Frei Januario viu com espanto esboroar-se o edificio da sua experiencia, em cuja solidez elle proprio tinha a ingenuidade de acreditar, ao simples sôpro de uma criança. A impressão que lhe ficou d'este apertado inquerito foi tal, que o pobre homem passou a sentir um entranhado mêdo de Jorge, e a empallidecer só com a lembrança de uma scena como aquella.

Sempre que Jorge lhe dirigia a palavra d'ahi por diante, já o padre previa com terror uma interpellação e ficava nervoso! Muito mais se D. Luiz estivesse presente.

Assim pois, graças a estes mêdos, frei Januario em vez de tornar-se vigilante em relação aos actos de Jorge, tractou de evital-o tanto, quanto podia.

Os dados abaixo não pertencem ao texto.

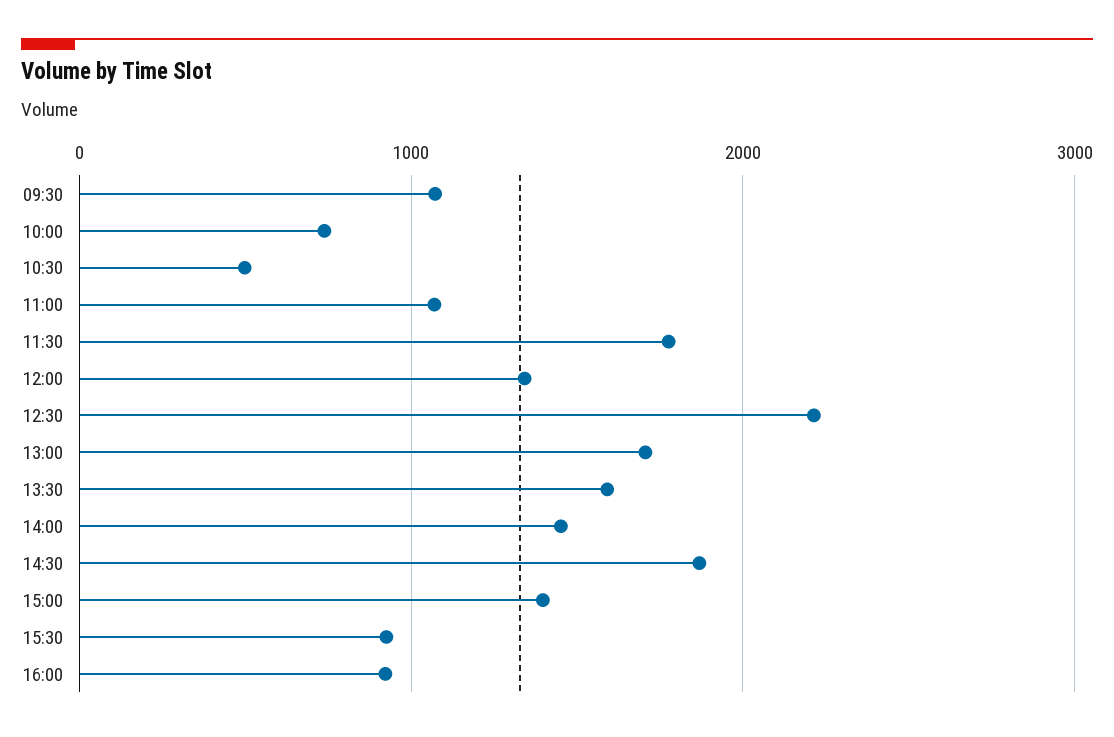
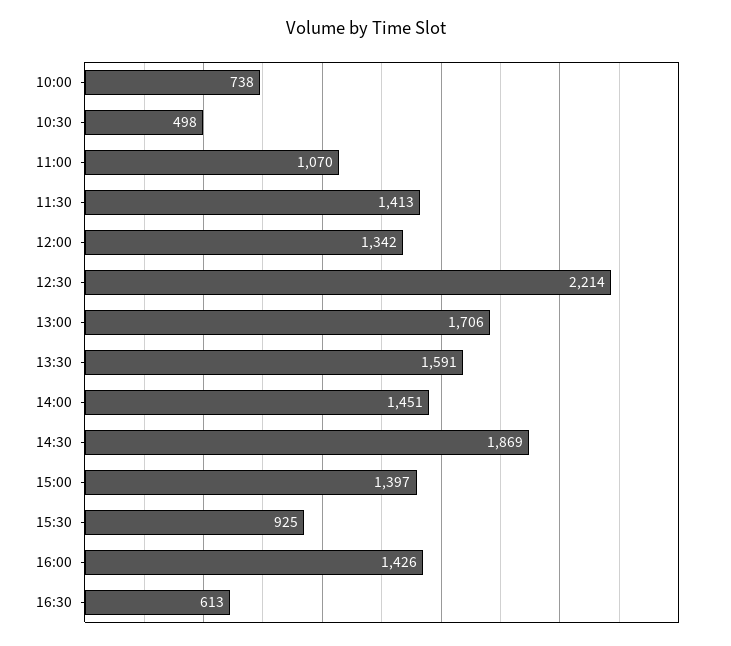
09:30: 1100 -> none
11:30: 1800 -> 1413
16:00: 900 -> 1426
16:30: none -> 613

O desgraçado persuadira-se de que tinha commettido tantas faltas na sua administração, que o seu desejo era vêr passar já sobre ellas muitos annos para desvanecer-lhes os vestigios.

Jorge ficou pois completamente á vontade. D. Luiz, interrogando o capellão, ouvira d'elle que Jorge estava habilitadissimo para administrar a sua casa. Foi quanto bastou ao fidalgo para confiar cegamente no filho e para annuir sem exame a todos os seus projectos, como por tantos annos fizera aos do padre.